Warum diese unendliche Sehnsucht nach Liebe?
Warum dieses zerreisende Verlangen nach menschlicher Wärme,
nach Schutz und Geborgenheit?
So viele Ziele die es zu erreichen gilt, säumen unseren Weg, so
vieles scheint es zu geben,
das wir doch unbedingt haben müssen.
Aber nichts davon scheint unsere ureigenste Begierde stillen zu können.
Nie kommen wir an einen Punkt, der uns ausruhen und durchatmen lässt.
Nirgends finden wir einen Ort, an dem wir uns einfach wohl fühlen,
nirgends scheinen wir die Heimat zu finden, nach der wir auf der
Suche sind.
Immer gibt es noch größeres, noch gewinnversprechenderes, das
auf uns zu warten scheint.
Liebeskrank erscheint unsere Welt, ohne Hoffnung auf Genesung.
Wieso nur ist lieben so schwer? Wieso fällt es uns nicht
einfach, Vertrauen zu fassen?
Ist nicht unseres Lebens Ursprung die Liebe, die Liebe nicht
Mutter unserer selbst?
Kann denn etwas ohne Liebe gedeihen? Wieso vergessen wir unsere
Wurzeln im bunten Treiben des Windes in unseren Ästen? Was wäre
ein Leben ohne Liebe und was wäre Liebe ohne Leben?
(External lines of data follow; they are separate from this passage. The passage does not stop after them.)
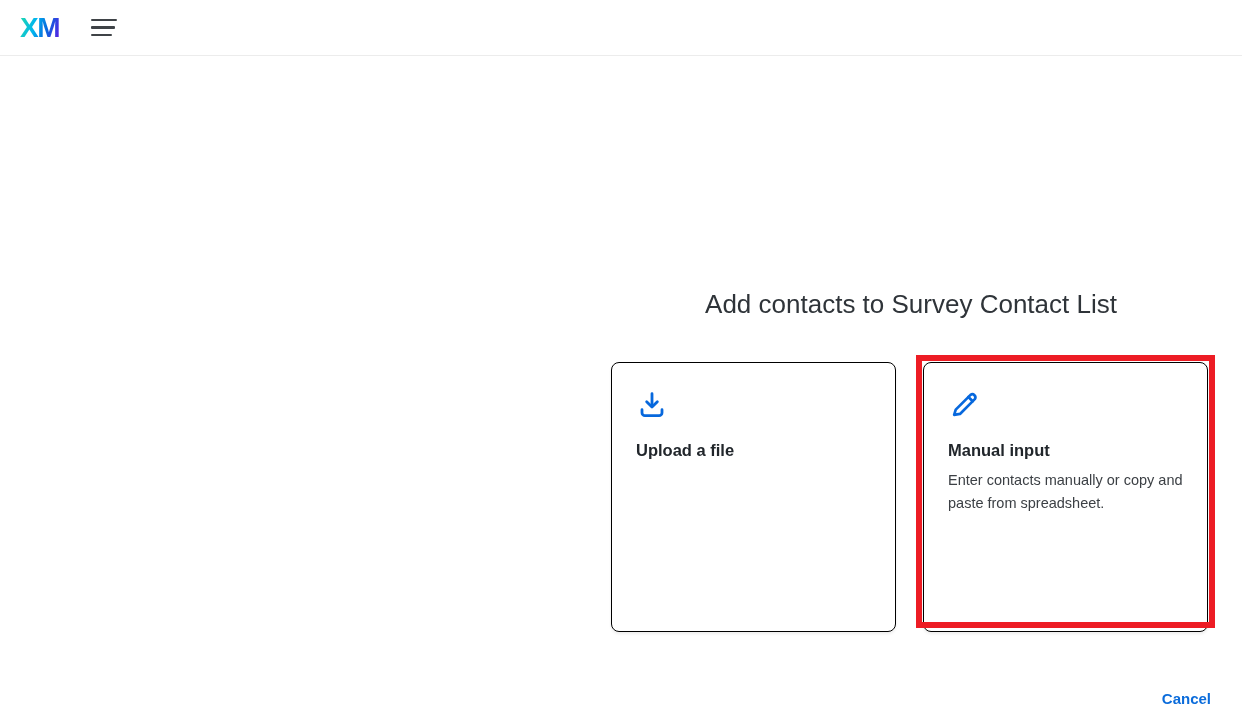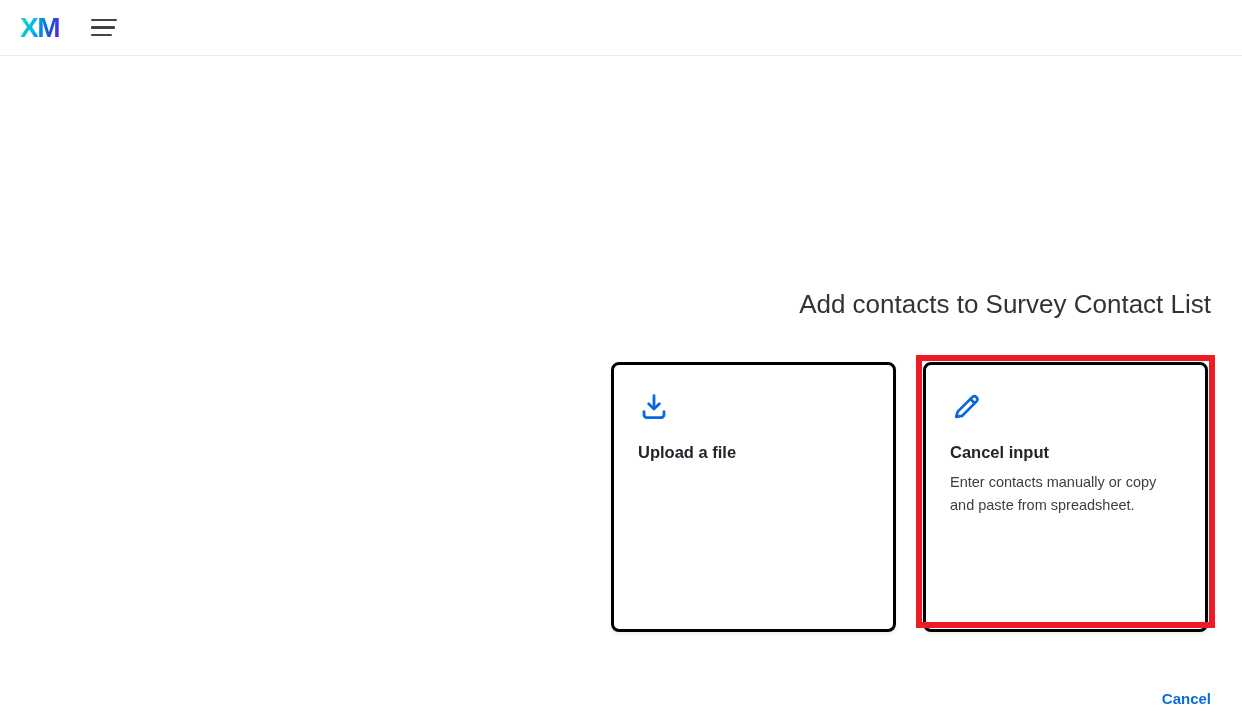"Add contacts to Survey Contact" .panel h1 { text-align: right -> center }
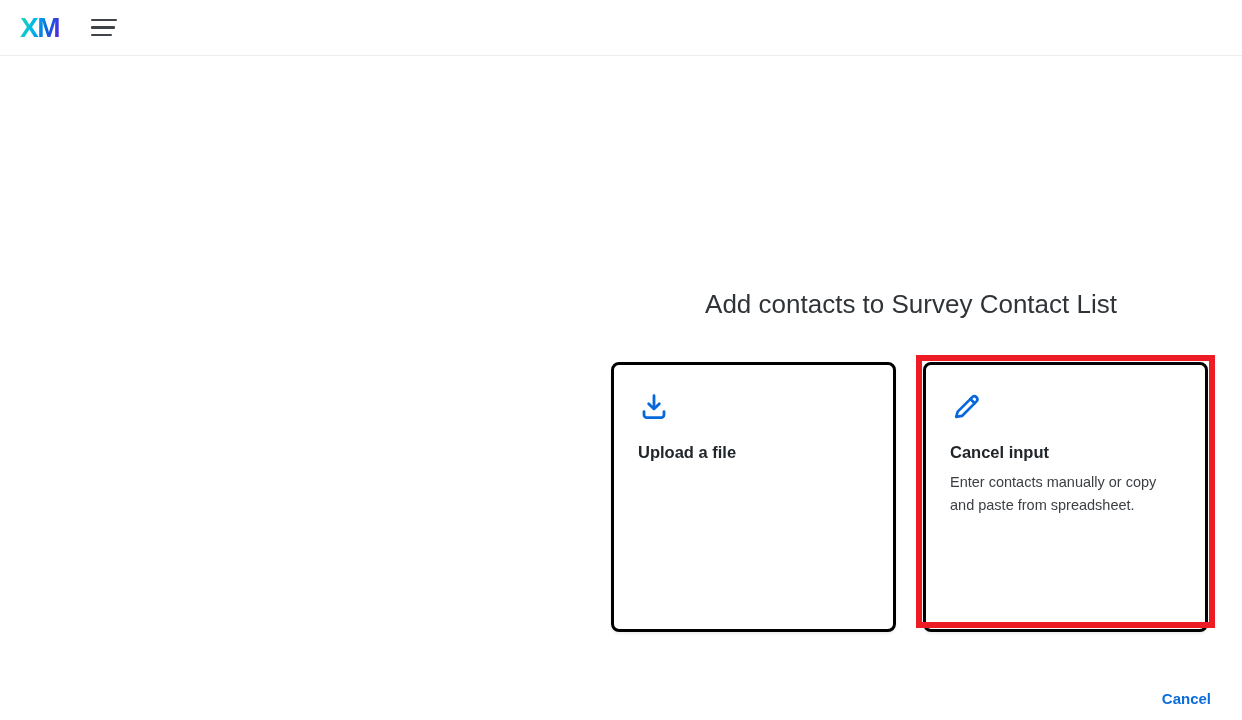"Upload a file" .card { border: 3px solid #000000 -> 1px solid #000000 }
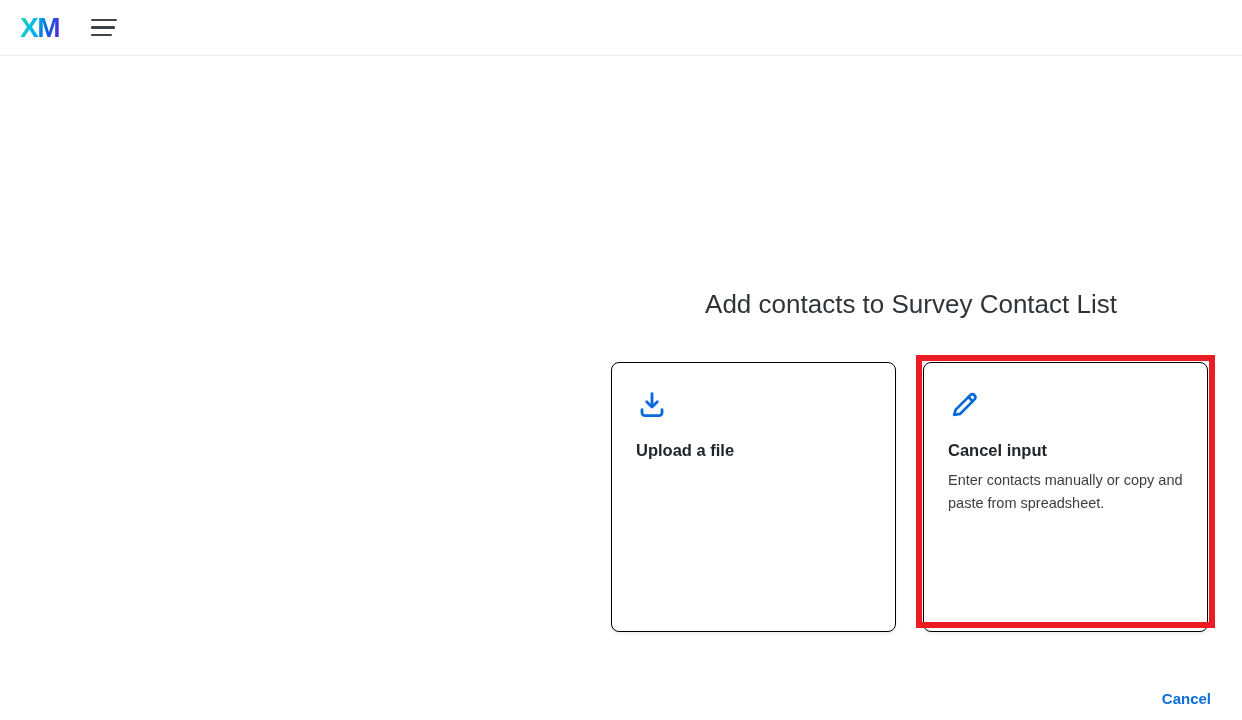"Cancel input" div.card-title { text: Cancel -> Manual }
Gehört
nicht eins zum anderen, ja ist Leben denn nicht Liebe? Liebe des
Universums, Liebe unseres Schöpfers, die Liebe unseres Gottes an
uns und unsere Liebe zur Gesamtheit der Welt?
Können wir irgendwo Heimat finden außer in der Liebe?
Kann etwas anderes als die Liebe Inbegriff unseres Verlangens,
unserer Sehnsucht und Begierde sein?